Nous avons évoqué la
situation des plateformes Total en France. Depuis le début de notre grève illimitée qui a débuté mercredi matin, l’expédition de pétrole était arrêtée. Et depuis ce matin, 11h, la production de carburant commence à s’arrêter dans l’ensemble des raffineries tout en respectant les règles de sécurité. Environ 95% des salariés de l’exploitation et de la production ont débrayé. A partir de lundi, la production devrait être complètement à l’arrêt.
On verra! La raffinerie de Feyzin approvisionne à hauteur de 70% la région Rhône-Alpes.
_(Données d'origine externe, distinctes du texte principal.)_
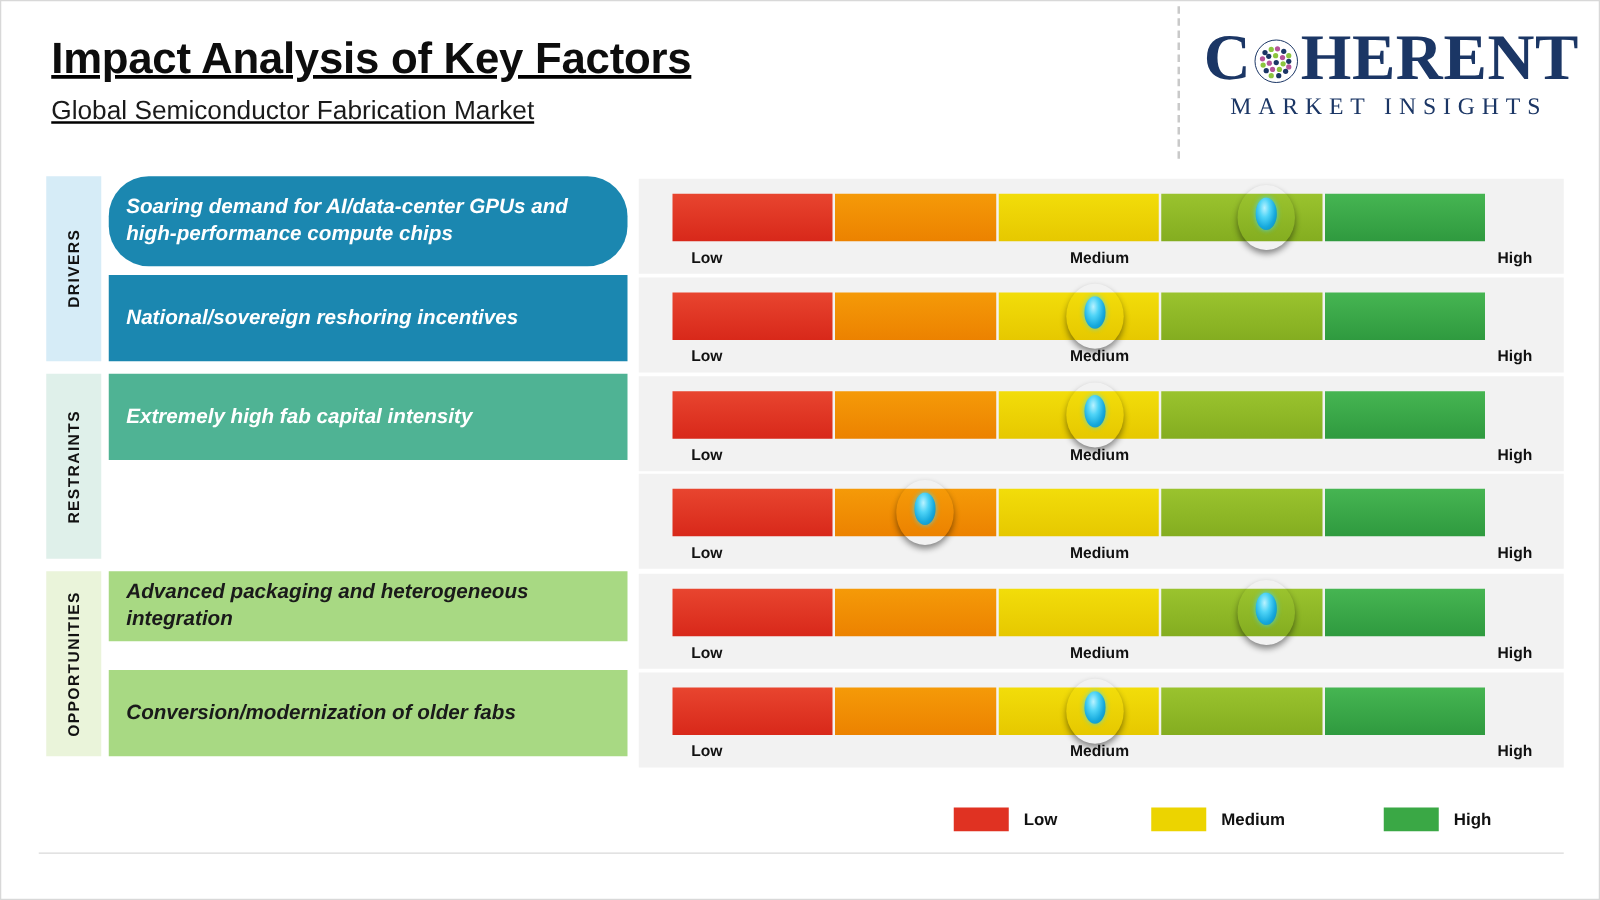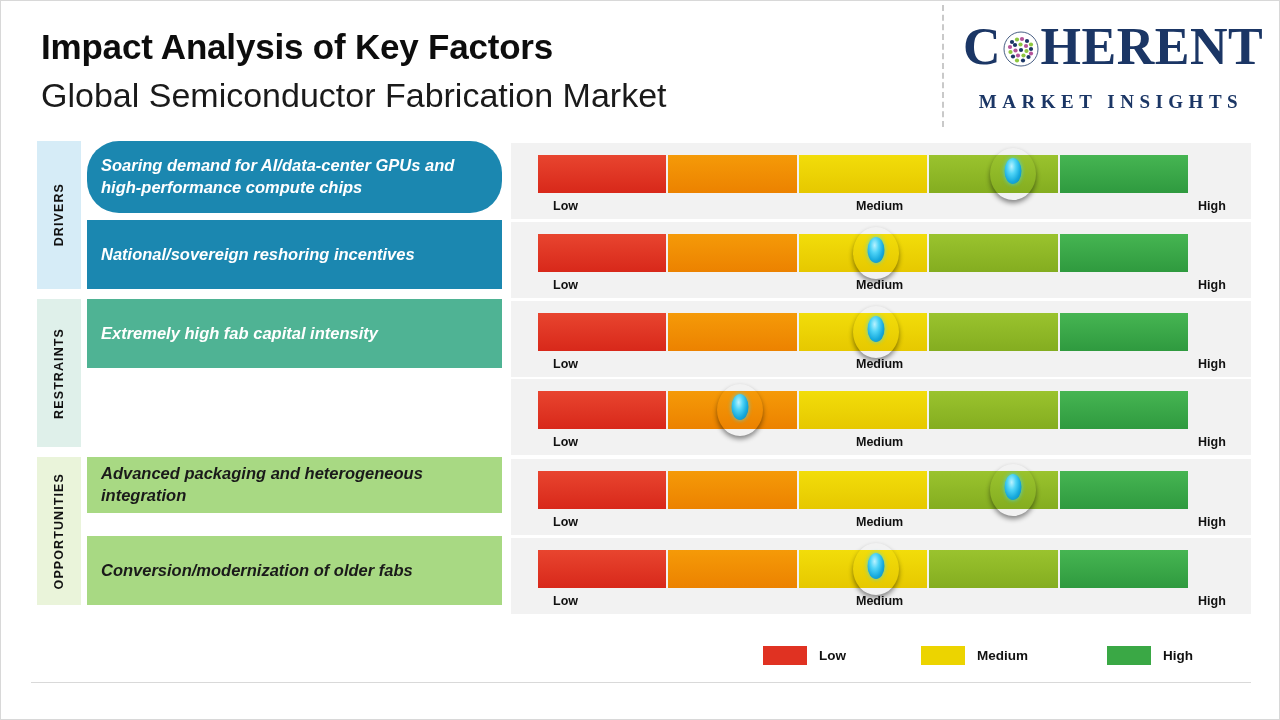--- a/index.html
+++ b/index.html
@@ -19,7 +19,7 @@
 
   
   .header{position:absolute;left:0;top:0;width:1280px;height:132px;}
-  .title-wrap{position:absolute;left:40px;top:28px;}
+  .title-wrap{position:absolute;left:40px;top:28px;text-decoration:underline;}
   .title{
     font-size:35px;font-weight:bold;color:#0d0d0d;
     letter-spacing:-0.2px;line-height:1.0;margin:0;white-space:nowrap;

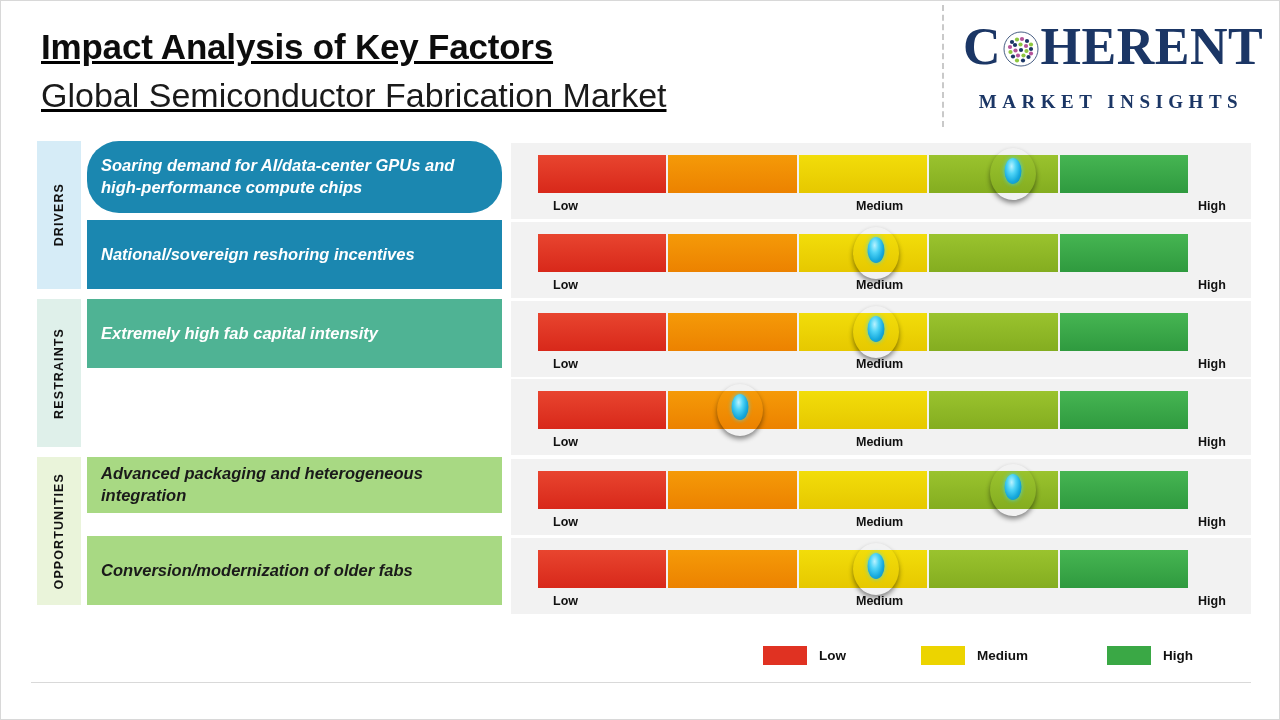--- a/index.html
+++ b/index.html
@@ -25,7 +25,7 @@
     letter-spacing:-0.2px;line-height:1.0;margin:0;white-space:nowrap;
   }
   .subtitle{
-    font-size:34px;font-weight:normal;color:#1a1a1a;
+    font-size:21px;font-weight:normal;color:#1a1a1a;
     line-height:1.0;margin:14px 0 0 0;white-space:nowrap;
   }
   .divider{

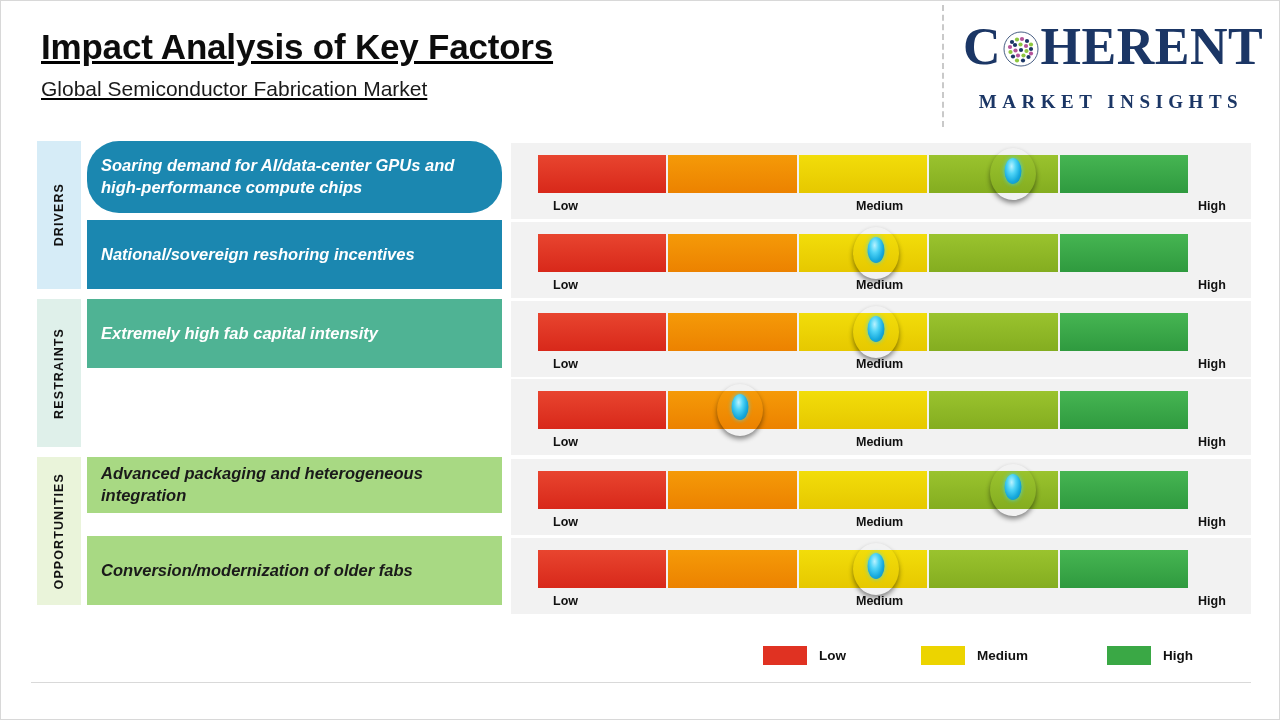--- a/index.html
+++ b/index.html
@@ -48,7 +48,7 @@
   .logo-sub{
     font-family:"Liberation Serif", serif;
     font-size:19px;color:#1b3665;letter-spacing:5.5px;
-    margin-top:20px;text-align:center;width:296px;font-weight:bold;
+    margin-top:4px;text-align:center;width:296px;
   }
Même si certains s’approvisionnent ailleurs, il va forcément y avoir une tension à un moment. Je pense que dès ce week-end il y aura quelques problèmes d’approvisionnement.
Car les gens vont davantage aller dans les stations essence. Les autres raffineries de Total approvisionnent environ à 50% le marché local.
Que réclamez-vous?
Depuis quatre mois, nos collègues de Dunkerque sont dans l’incertitude complète par rapport à leur avenir. Ils réclamaient un Comité central d’entreprise extraordinaire rapidement. La direction affirme vouloir réfléchir jusqu’à fin juin. On en a marre d’attendre. Ce que nous voulons, c’est connaitre
l’avenir du site de Dunkerque et l’avenir de l’industrie française de raffinerie pour la première semaine de mars. Cela ne nous paraît pas insurmontable, mais la direction est dans son dogme. C’est silence radio.
La menace de pénurie n’est-elle pas de trop dans votre rapport de force avec la direction?
Ce n’est pas un jeu pour nous. On est consternés d’en arriver là. Maintenant, nous attendons un geste de la direction pour nous éclairer sur notre avenir.